Students at the 355-student Red Lake High School were scheduled to resume classes April 11 in the older section of the high school building, away from the heavily damaged wing in which 16-year-old Jeff Weise shot and killed five students, a teacher, and a school security guard, before killing himself.
The middle and high school students were scheduled to attend half-days this week. However, they will not go to school on Friday, because the 1,481- student district wants to use April 15 to let teachers plan for the weeks ahead, said Kathryn “Jody” Beaulieu, a Red Lake school board member. Elementary school students were scheduled to resume their normal full-day schedules this week.
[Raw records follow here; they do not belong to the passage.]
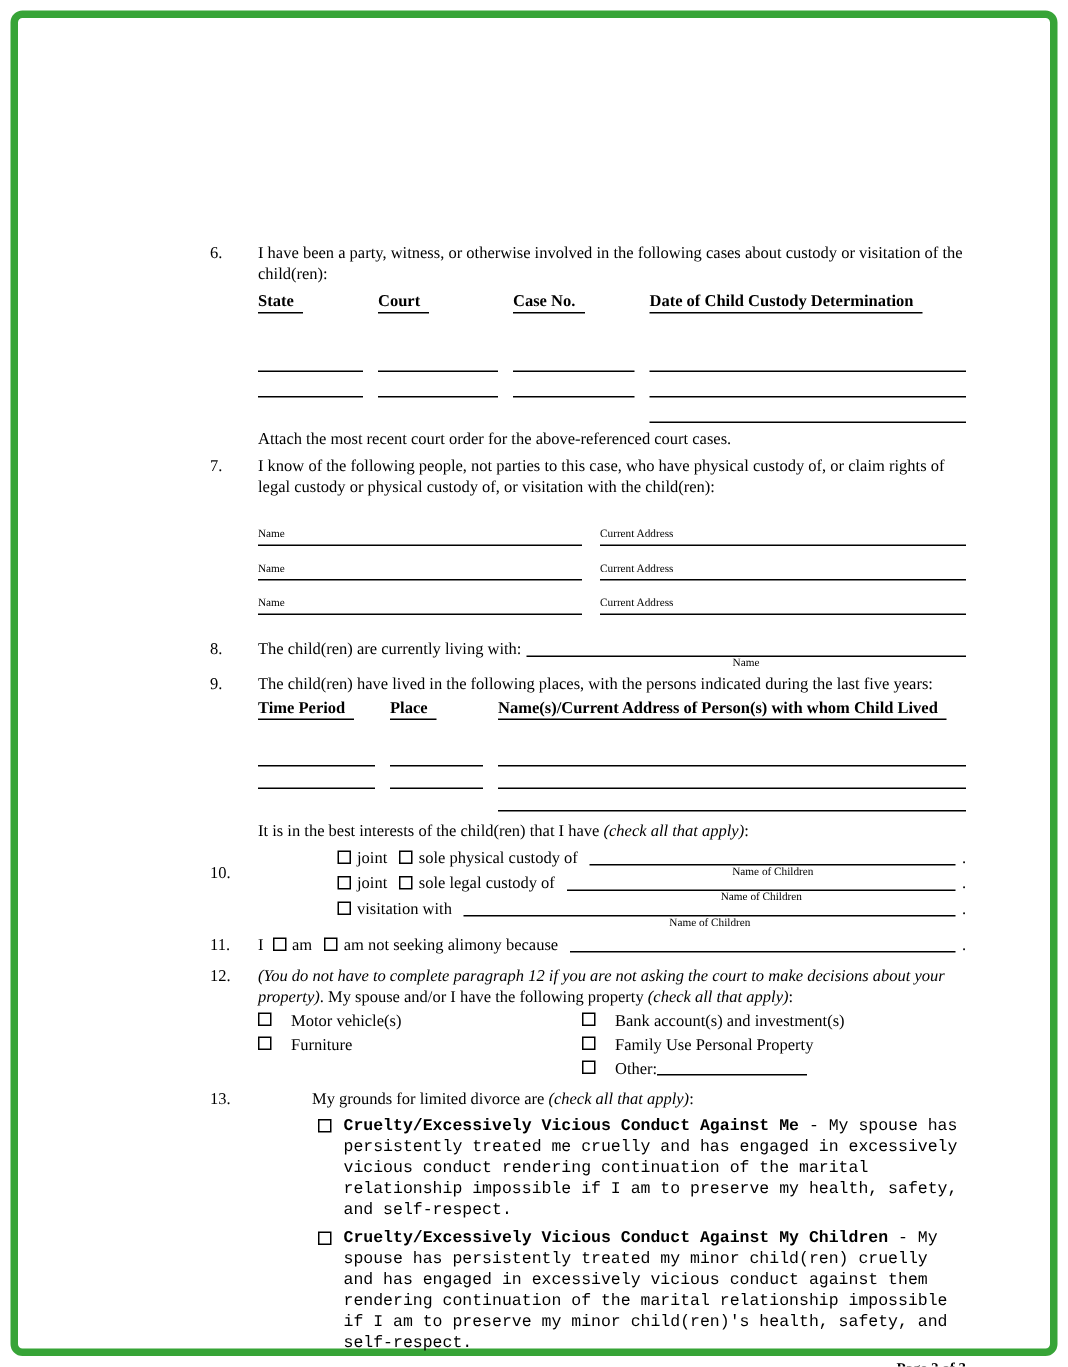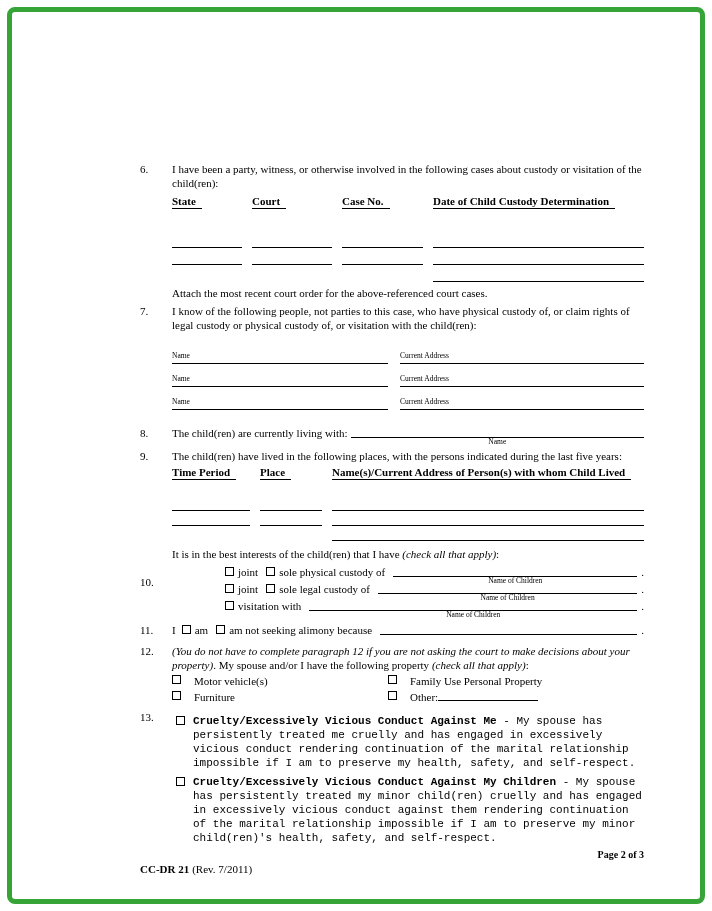--- a/index.html
+++ b/index.html
@@ -245,35 +245,40 @@
             <span>Motor vehicle(s)</span>
           </div>
           <div class="opt">
             <span class="cb"></span>
             <span>Furniture</span>
           </div>
         </div>
         <div class="col right">
           <div class="opt">
             <span class="cb"></span>
+            <span>Bank account(s) and investment(s)</span>
+          </div>
+          <div class="opt">
+            <span class="cb"></span>
             <span>Family Use Personal Property</span>
           </div>
           <div class="opt">
             <span class="cb"></span>
             <span>Other:</span>
             <span class="oline"></span>
           </div>
         </div>
       </div>
     </div>
   </div>
 
-  <div class="item" style="margin-top:4px;">
+  <div class="item" style="margin-top:4px;gap:36px;">
     <span class="num">13.</span>
     <div class="body">
+      <p><span>My grounds for limited divorce are </span><span class="it">(check all that apply)</span><span>:</span></p>
       <div class="ground">
         <span class="cb"></span>
         <p class="gtext"><span class="bold">Cruelty/Excessively Vicious Conduct Against Me</span><span> - My spouse has persistently treated me cruelly and has engaged in excessively vicious conduct rendering continuation of the marital relationship impossible if I am to preserve my health, safety, and self-respect.</span></p>
       </div>
       <div class="ground" style="margin-top:5px;">
         <span class="cb"></span>
         <p class="gtext"><span class="bold">Cruelty/Excessively Vicious Conduct Against My Children</span><span> - My spouse has persistently treated my minor child(ren) cruelly and has engaged in excessively vicious conduct against them rendering continuation of the marital relationship impossible if I am to preserve my minor child(ren)'s health, safety, and self-respect.</span></p>
       </div>
     </div>
   </div>

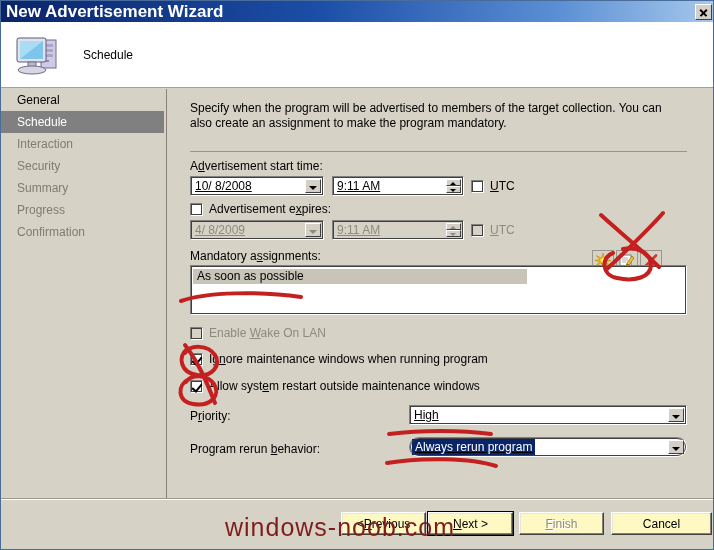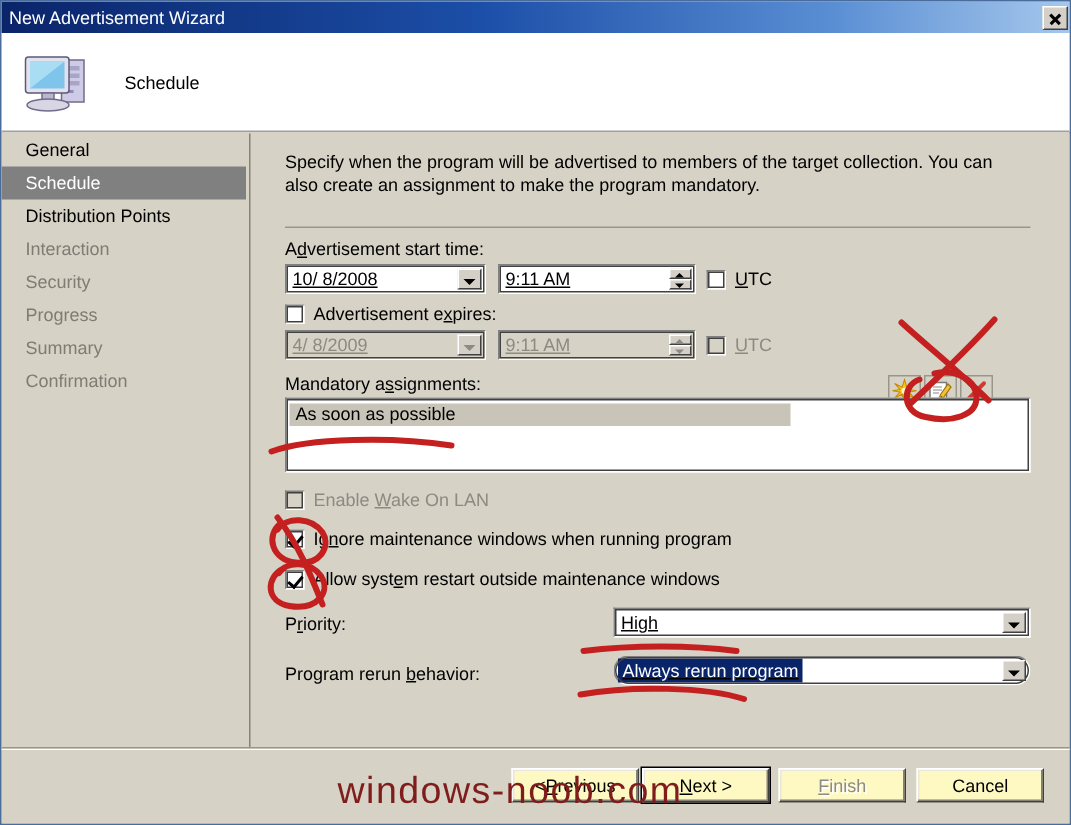--- a/index.html
+++ b/index.html
@@ -27,22 +27,22 @@
     left: 0; top: 0;
     width: 714px;
     height: 21px;
     background: linear-gradient(to right, #0a246a 0%, #1c4fa8 45%, #5b8fd4 78%, #a6c8ec 100%);
     display: flex;
     align-items: center;
     box-sizing: border-box;
   }
   .titlebar-text {
     color: #ffffff;
-    font-size: 12px;
-    font-weight: normal;
+    font-size: 17px;
+    font-weight: bold;
     padding-left: 5px;
     letter-spacing: 0px;
     white-space: nowrap;
   }
   .titlebar-spacer { flex: 1; }
   .close-btn {
     width: 17px;
     height: 16px;
     margin-right: 3px;
     background: #d4d0c8;
@@ -387,25 +387,24 @@
         <rect x="15" y="30" width="8" height="5" fill="#b9b6cd" stroke="#6f6c8c" stroke-width="1"></rect>
         <ellipse cx="19" cy="38" rx="14" ry="4" fill="#d8d6e4" stroke="#6f6c8c" stroke-width="1"></ellipse>
       </svg>
     </div>
     <div class="header-title">Schedule</div>
   </div>
 
   <div class="sidebar">
     <div class="side-item done">General</div>
     <div class="side-item active">Schedule</div>
-    <div class="side-item done">Distribution Points</div>
     <div class="side-item">Interaction</div>
     <div class="side-item">Security</div>
+    <div class="side-item">Summary</div>
     <div class="side-item">Progress</div>
-    <div class="side-item">Summary</div>
     <div class="side-item">Confirmation</div>
   </div>
 
   <div class="main">
 
     <div class="intro">Specify when the program will be advertised to members of the target collection. You can also create an assignment to make the program mandatory.</div>
     <div class="sep"></div>
 
     <div class="lbl" style="left:22px; top:70px;">A<u>d</u>vertisement start time:</div>
 
@@ -511,21 +510,21 @@
       <span class="fv" style="background:#0a246a; color:#ffffff; padding:1px 3px; margin-left:2px;">Always rerun program</span>
       <div class="dropbtn"></div>
     </div>
 
   </div>
 
   <div class="footer">
     <div class="btn" style="left:340px; width:85px;">&lt; <u>P</u>revious</div>
     <div class="btn default" style="left:427px; width:85px;"><u>N</u>ext &gt;</div>
     <div class="btn disabled" style="left:518px; width:85px;"><u>F</u>inish</div>
-    <div class="btn" style="left:610px; width:85px;">Cancel</div>
+    <div class="btn" style="left:610px; width:101px;">Cancel</div>
   </div>
 
   <div class="watermark">windows-noob.com</div>
 
   <svg class="annot" viewBox="0 0 714 550">
     <g stroke="#c42020" fill="none" stroke-width="4" stroke-linecap="round">
 
       <path d="M600 214 C 615 228, 640 248, 658 266"></path>
       <path d="M662 212 C 648 228, 625 250, 606 268"></path>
District officials on the remote American Indian reservation postponed a traditional healing ceremony outside the school after news of the FBI weapon search.
That ceremony would have marked the first time most students, teachers and parents had entered the school since Mr. Weise burst through the doors minutes before the end of a school day.
Seeking Normalcy
Red Lake school board members made their decision to reopen schools after a former Kentucky principal, whose school was also the site of a deadly shooting by a student, spoke to them and local educators last week about beginning anew.
Bill Bond was the principal of Heath High School in West Paducah, Ky., on Dec. 1, 1997. That’s the day a 14-year-old student shot eight other students. Three of them died. The gunman, Michael Carneal, pleaded guilty and is serving a life sentence in prison without the possibility of parole for 25 years.
Mr. Bond counseled Red Lake administrators and teachers on how to conduct the first days back at school, such as how to engage students, yet be sensitive to any emotional trauma they’re experiencing.
He is now a school violence consultant for the National Association of Secondary School Principals, based in Reston, Va., and has visited the sites of five other school shootings since 1997.
“The kids need to come back and … get back to some normalcy,” Mr. Bond said. “It’s really important that the kids have a connection with this school and with their teachers.”
One task students won’t have to worry about is taking state standardized tests this spring, the Minnesota education commissioner ruled.